Information on the occupational distribution of wage and
salary workers by industry (staffing patterns) is derived
from the Occupational Employment Statistics (OES) survey
conducted by State employment security agencies under a
BLS-State cooperative program for all but a few
industries. The OES survey is conducted on a 3-year
cycle, with roughly a third of the economy covered each
year. About 775 detailed occupations in more than 350
industries are surveyed, nearly all at the 3-digit
Standard Industrial Classification (SIC) level. In
developing the base-year matrix, occupations having fewer
than 5,000 workers are generally aggregated into similar
larger occupations or appropriate residuals. Also, most
industries employing fewer than 50,000 workers are
aggregated into residuals within the same 2-digit SIC, if
their staffing patterns are comparable to the residual.
In some industries adjustments are made to OES survey
staffing patterns because some occupations are not listed
separately in the survey questionnaire, but are included
in a residual category. To develop economy-wide
employment estimates for these occupations it is
necessary to disaggregate data from OES survey residuals.
Data from the decennial census are used for these
adjustments.
Adjustments also have to be made to staffing patterns
derived from sources other than the OES survey. For
example, the occupational classifications used to
classify Federal Government workers are more detailed
than those used in the matrix. Similarly, estimates of
occupational employment for self-employed workers, unpaid
family workers, and for workers in the private household
industry and agriculture, except agricultural services,
are derived from the CPS and must be adjusted to make
them comparable to the occupational classification used
in the matrix.
Once these data have been assembled, they are arrayed
in a matrix that shows occupational employment
distributed in percentages by industry. Because these
percentages are derived from surveys conducted in
different years, they are applied to total industry
employment estimates for the base year in order to
develop occupational employment estimates.

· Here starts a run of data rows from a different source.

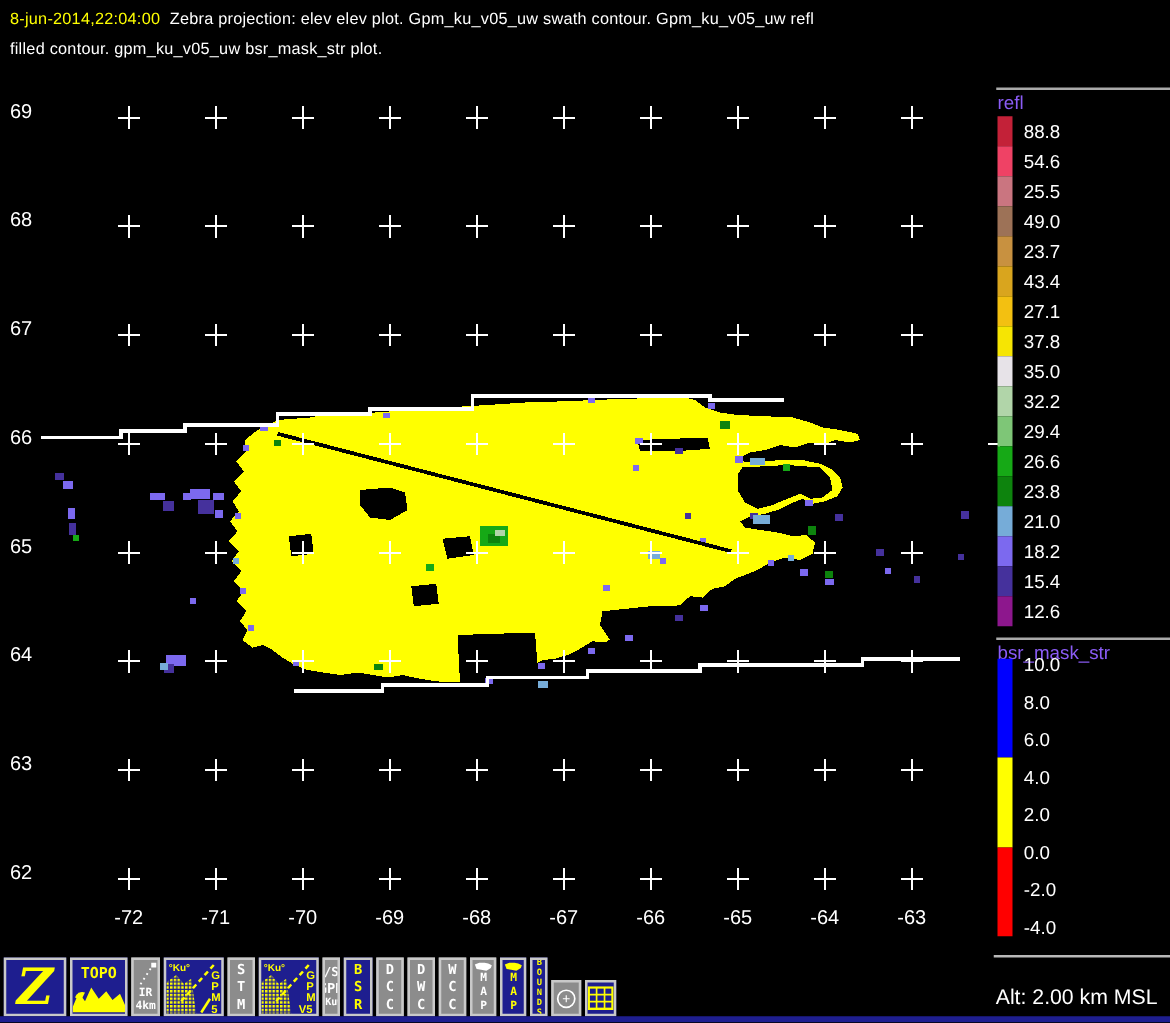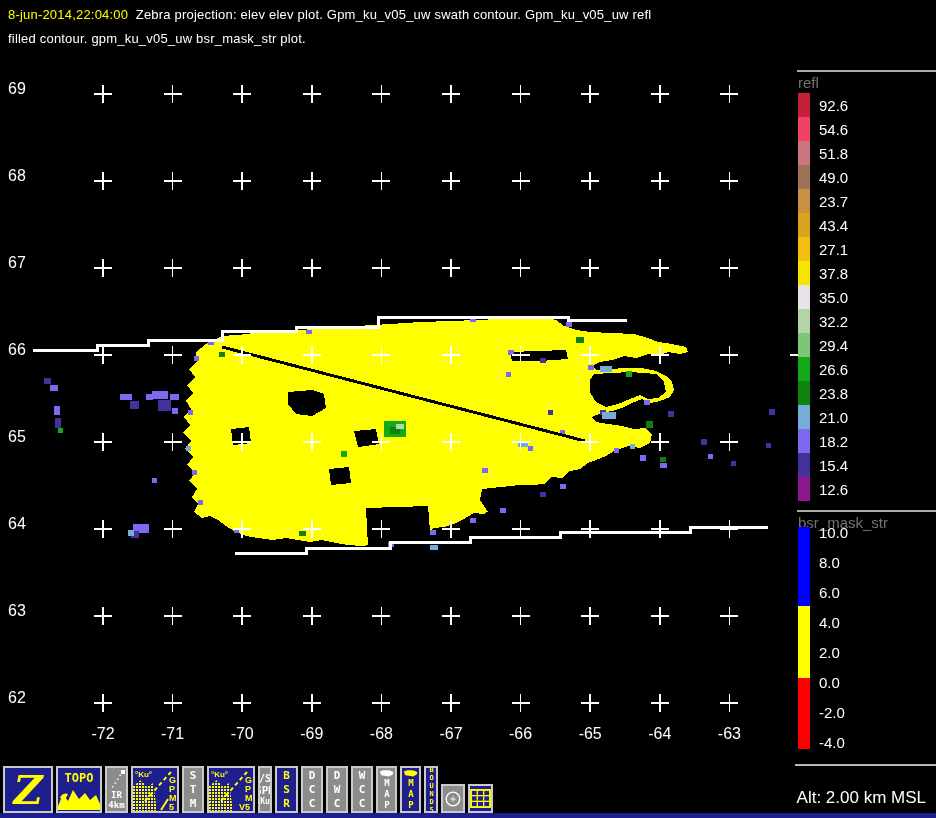--- a/index.html
+++ b/index.html
@@ -14,7 +14,7 @@
   
   .cb-panel { position:absolute; left:797px; top:58px; width:139px; height:706px; color:#fff; }
   .cb-rule { position:absolute; left:0; width:139px; height:2px; background:#aaa; }
-  .cb-title { position:absolute; left:1px; font-size:15px; color:#737373; }
+  .cb-title { position:absolute; left:1px; font-size:15px; color:#8b5cf6; }
   #refl-rows { position:absolute; left:1px; top:35px; }
   .cbrow { display:flex; align-items:center; height:24px; }
   .cbrow .sw { width:12px; height:24px; display:inline-block; }

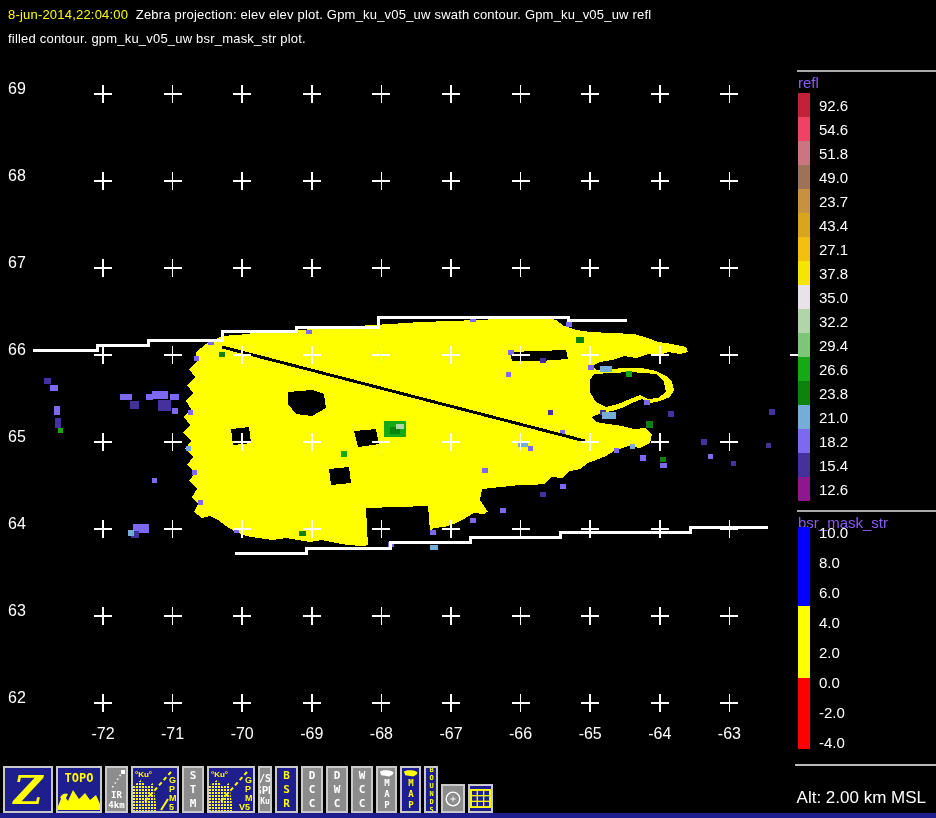--- a/index.html
+++ b/index.html
@@ -252,7 +252,7 @@
   <div id="refl-rows">
       <div class="cbrow">
         <span class="sw" style="background: rgb(195, 33, 56);"></span>
-        <span class="cv">92.6</span>
+        <span class="cv">88.8</span>
       </div>
       <div class="cbrow">
         <span class="sw" style="background: rgb(239, 66, 101);"></span>

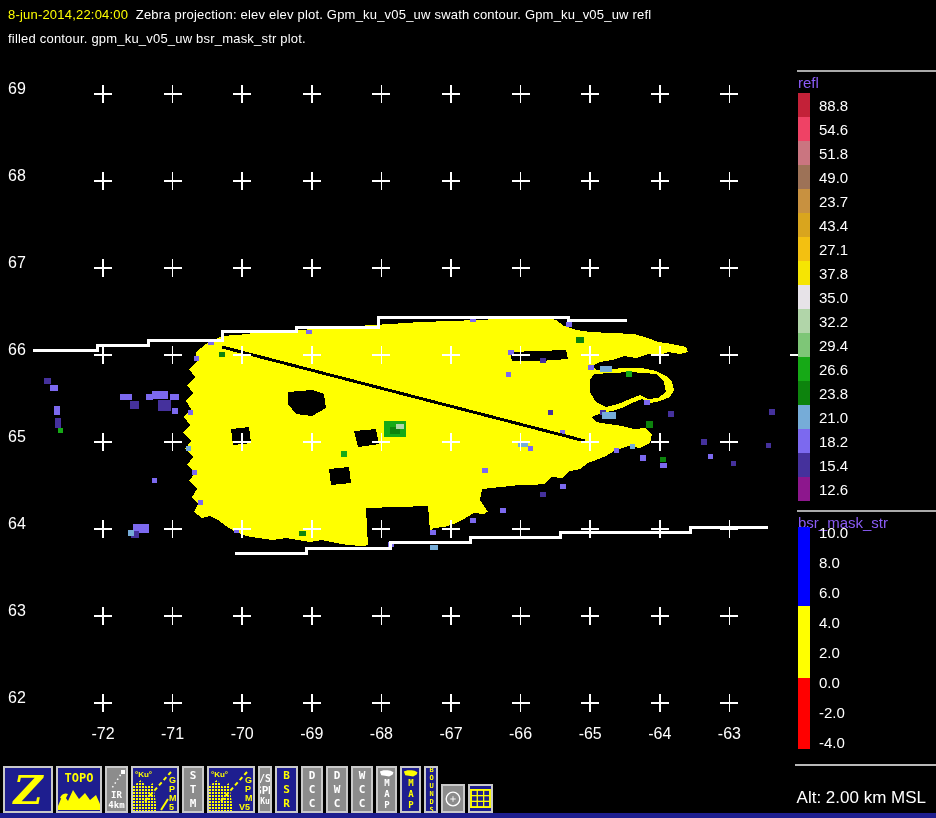--- a/index.html
+++ b/index.html
@@ -260,7 +260,7 @@
       </div>
       <div class="cbrow">
         <span class="sw" style="background: rgb(202, 117, 128);"></span>
-        <span class="cv">51.8</span>
+        <span class="cv">25.5</span>
       </div>
       <div class="cbrow">
         <span class="sw" style="background: rgb(157, 114, 87);"></span>

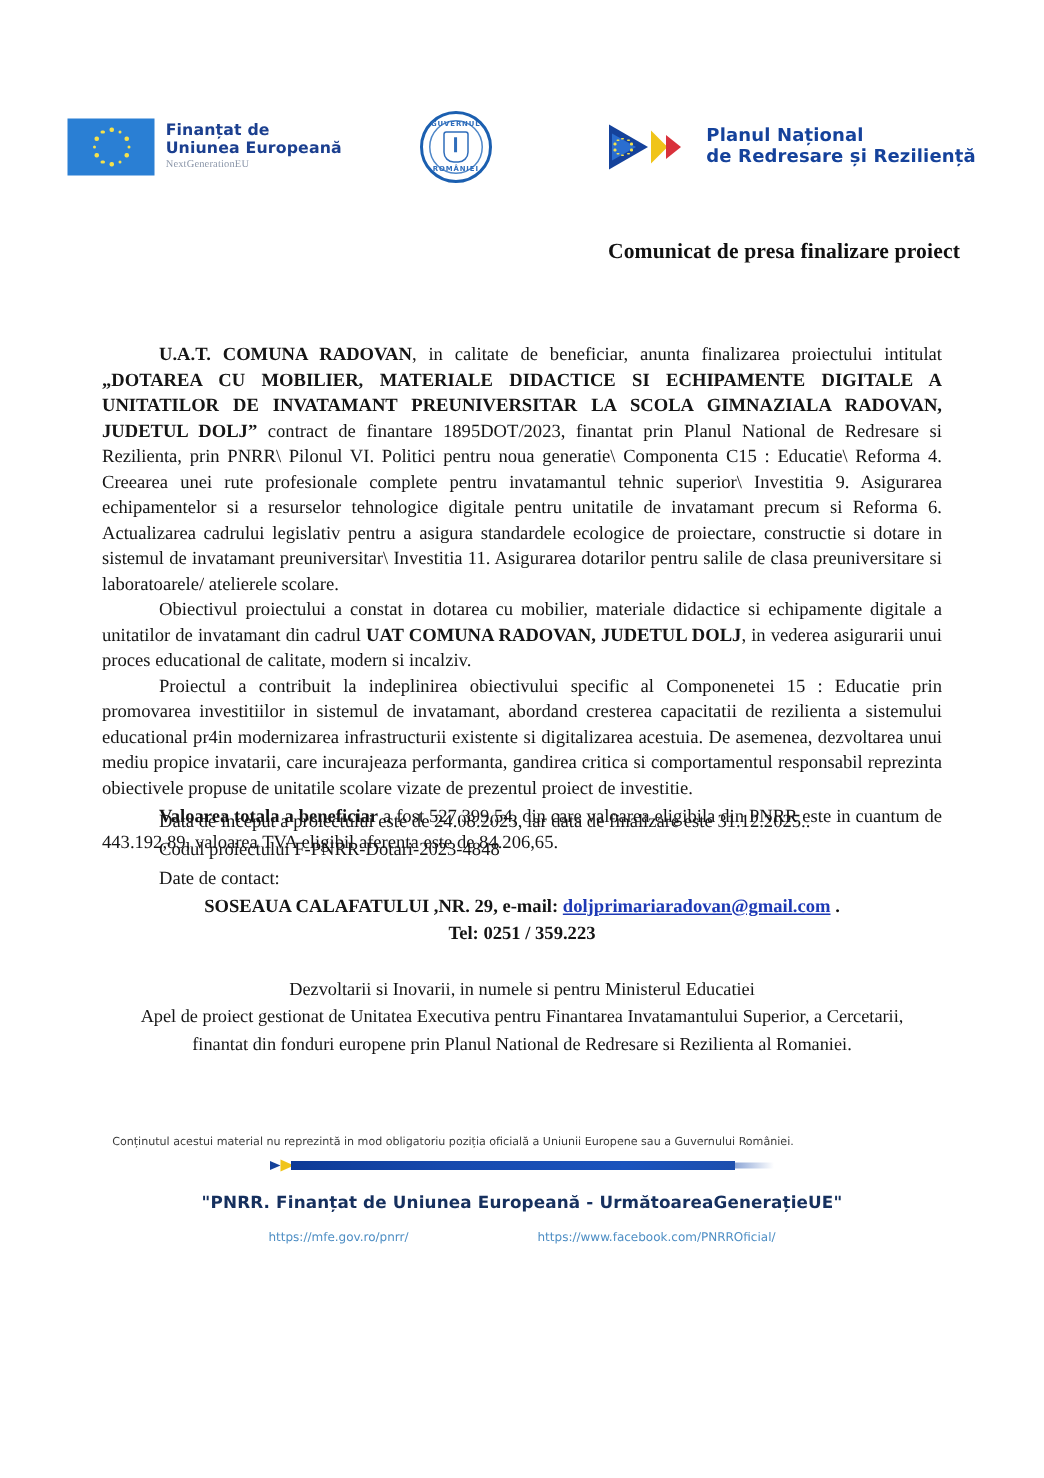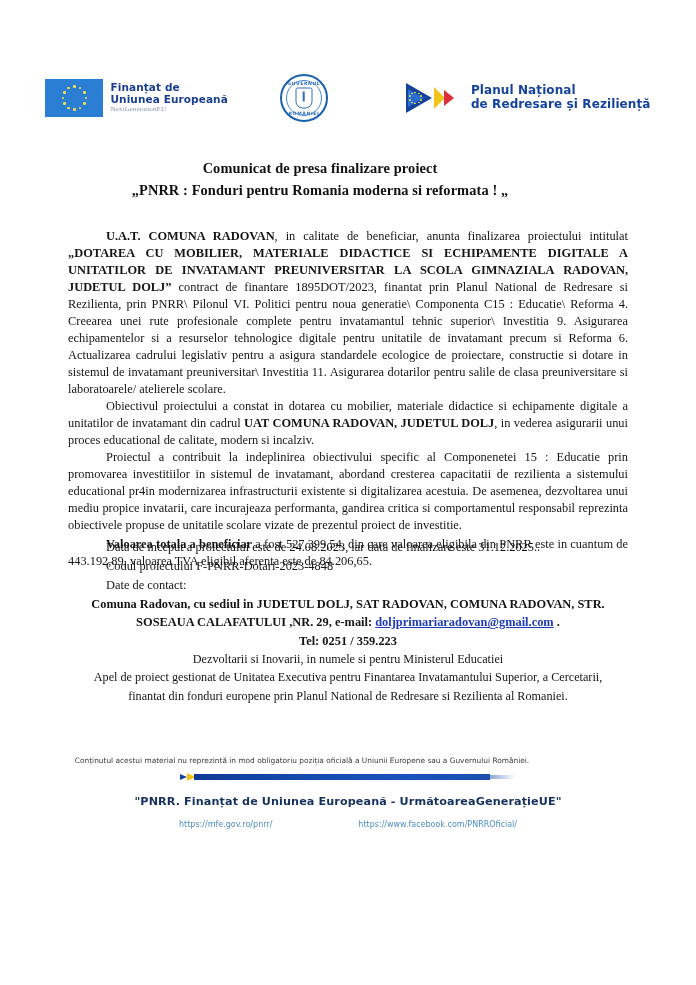--- a/index.html
+++ b/index.html
@@ -102,7 +102,7 @@
 
   
   .title-block{
-    position:absolute;left:0;top:158px;width:640px;text-align:center;
+    position:absolute;left:0;top:158px;width:640px;text-align:right;
   }
   .title-l1,.title-l2{
     font-family:"Liberation Serif", serif;font-weight:bold;

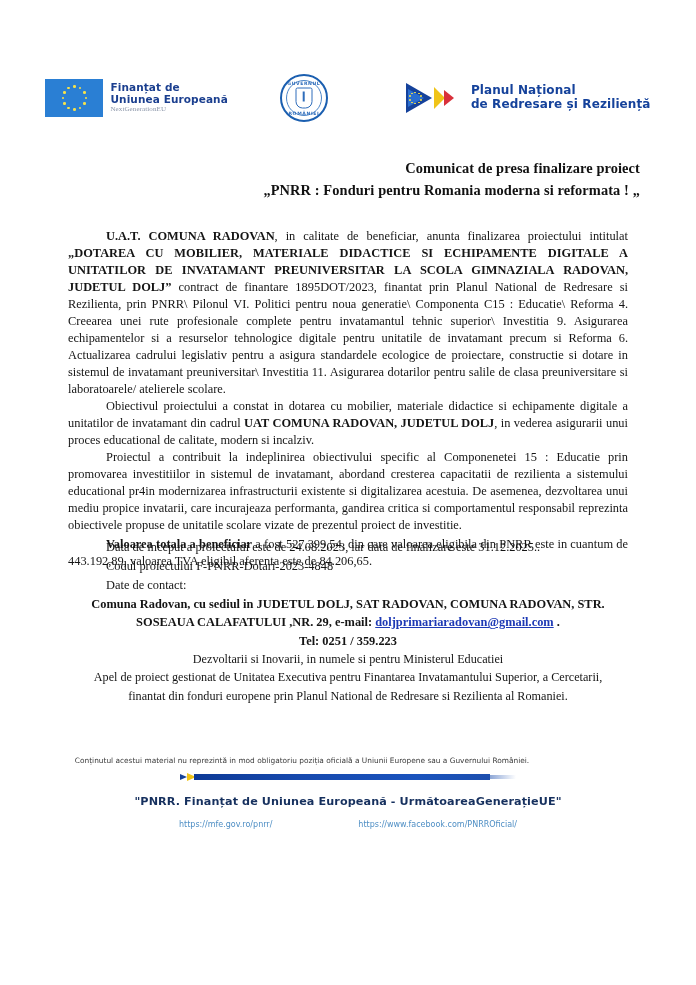--- a/index.html
+++ b/index.html
@@ -249,7 +249,6 @@
 
   <div class="title-block">
     <div class="title-l1">Comunicat de presa finalizare proiect</div>
-    <div class="title-l2">„PNRR : Fonduri pentru Romania moderna si reformata ! „</div>
   </div>
 
   <div class="body">

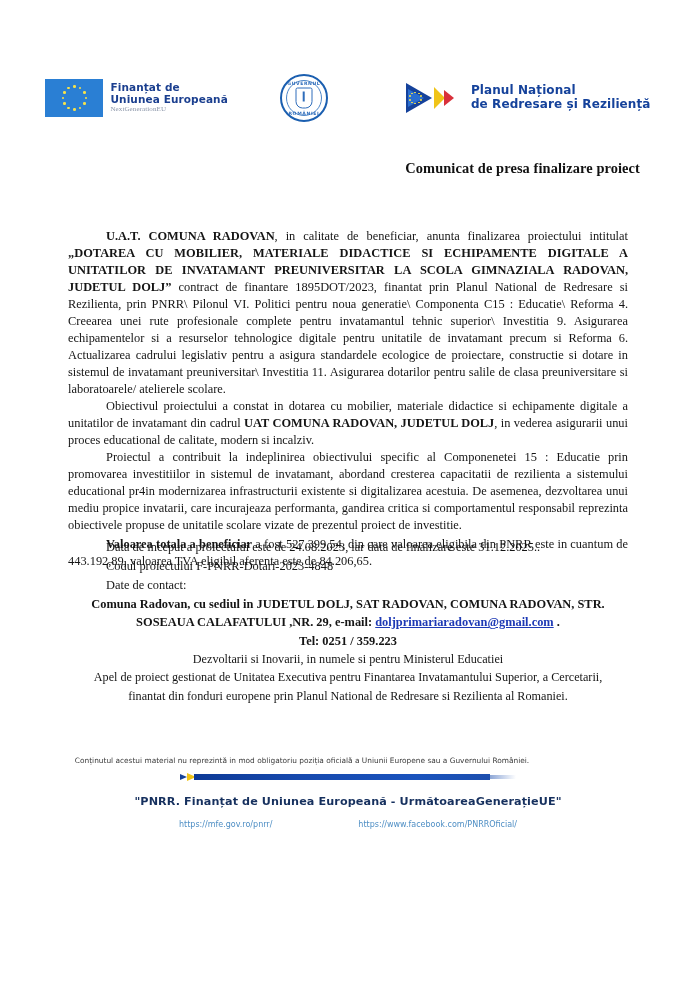--- a/index.html
+++ b/index.html
@@ -269,7 +269,6 @@
     <div class="line">Data de inceput a proiectului este de 24.08.2023, iar data de finalizare este 31.12.2025..</div>
     <div class="line">Codul proiectului F-PNRR-Dotari-2023-4848</div>
     <div class="line">Date de contact:</div>
-    <div class="center-b">Comuna Radovan, cu sediul in JUDETUL DOLJ, SAT RADOVAN, COMUNA RADOVAN, STR.</div>
     <div class="center-b"><span>SOSEAUA CALAFATULUI ,NR. 29, e-mail: </span><a class="mail-link" href="#">doljprimariaradovan@gmail.com</a><span> .</span></div>
     <div class="center-b">Tel: 0251 / 359.223</div>
   </div>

Maintaining and improving this data base is a prime
concern to BLS. When the projection effort at BLS first
got underway very little of this information was readily
available and a considerable effort was needed to define
and assemble the basic data on which the projections are
based. BLS continues to devote significant resources to
this task since improvement in methods and techniques
invariably involves developing new or refined data
series.
Footnotes 4 Ronald E. Miller and Peter D. Blair, Input-Output
Analysis: Foundations and Extensions (Prentice-Hall,
Inc., Englewood Cliffs, NJ, 1985), 276-294.